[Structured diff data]
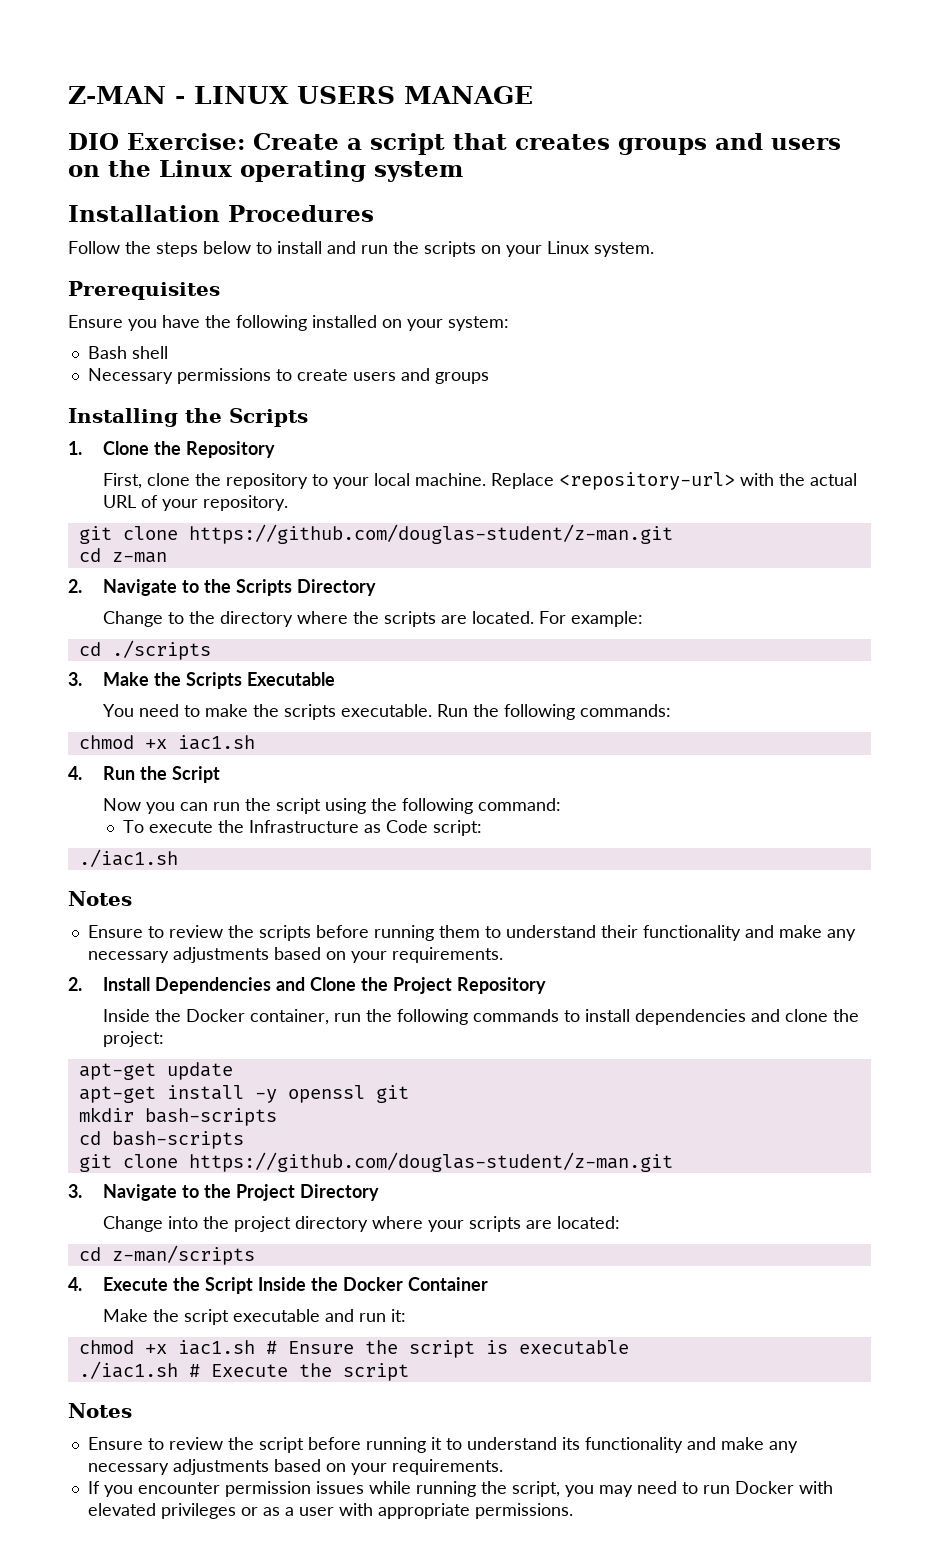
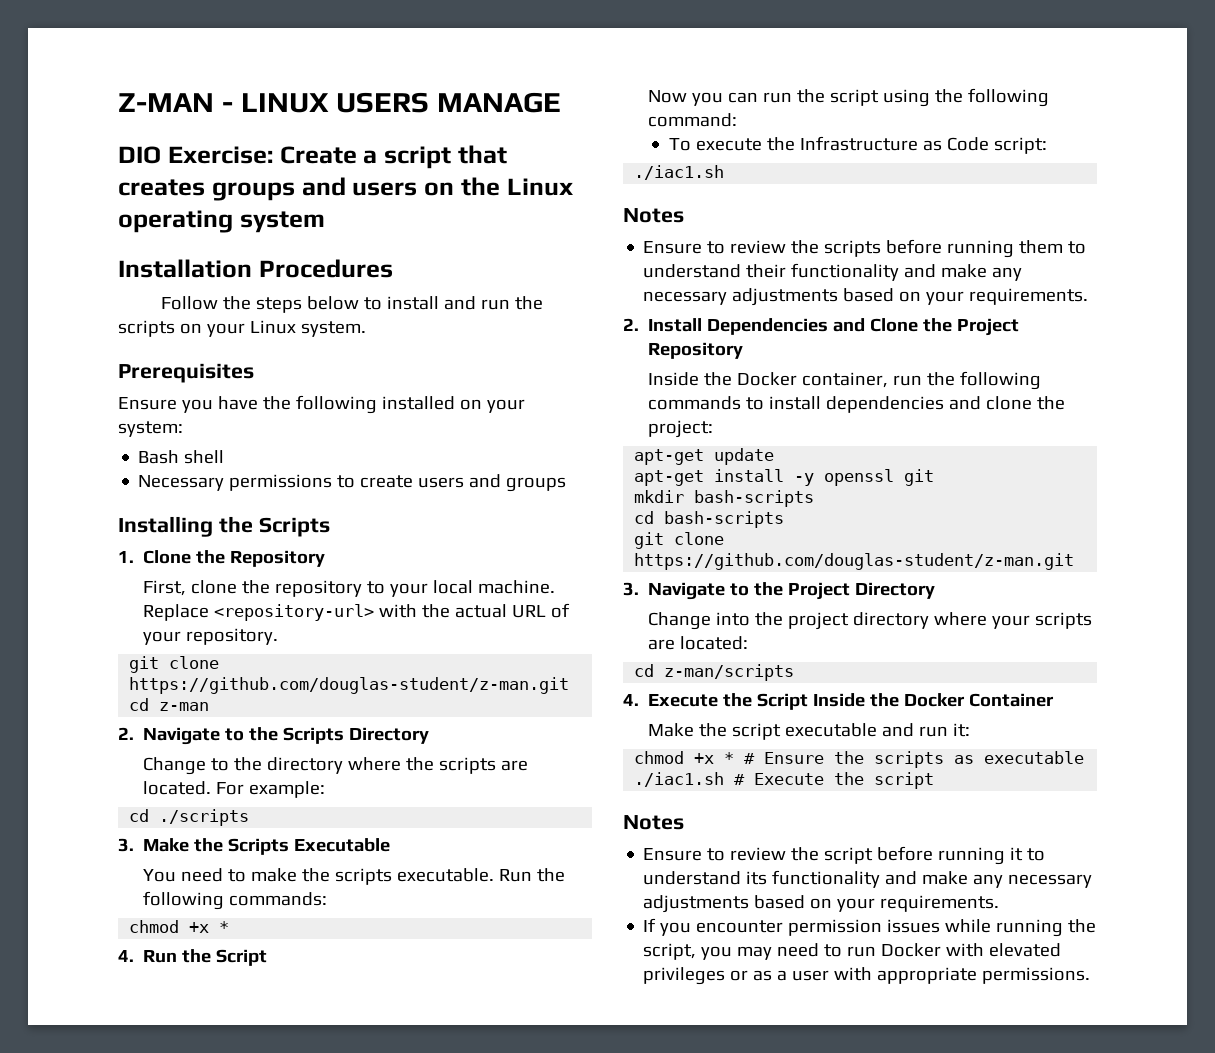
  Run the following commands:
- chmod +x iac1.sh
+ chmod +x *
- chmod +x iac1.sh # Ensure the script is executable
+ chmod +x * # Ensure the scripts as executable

WHAT IS REQUIRED
Leave every picture out, and transcribe the data above exactly as it reads.

RESPONSE TO THE TASK
  Run the following commands:
- chmod +x iac1.sh
+ chmod +x *
- chmod +x iac1.sh # Ensure the script is executable
+ chmod +x * # Ensure the scripts as executable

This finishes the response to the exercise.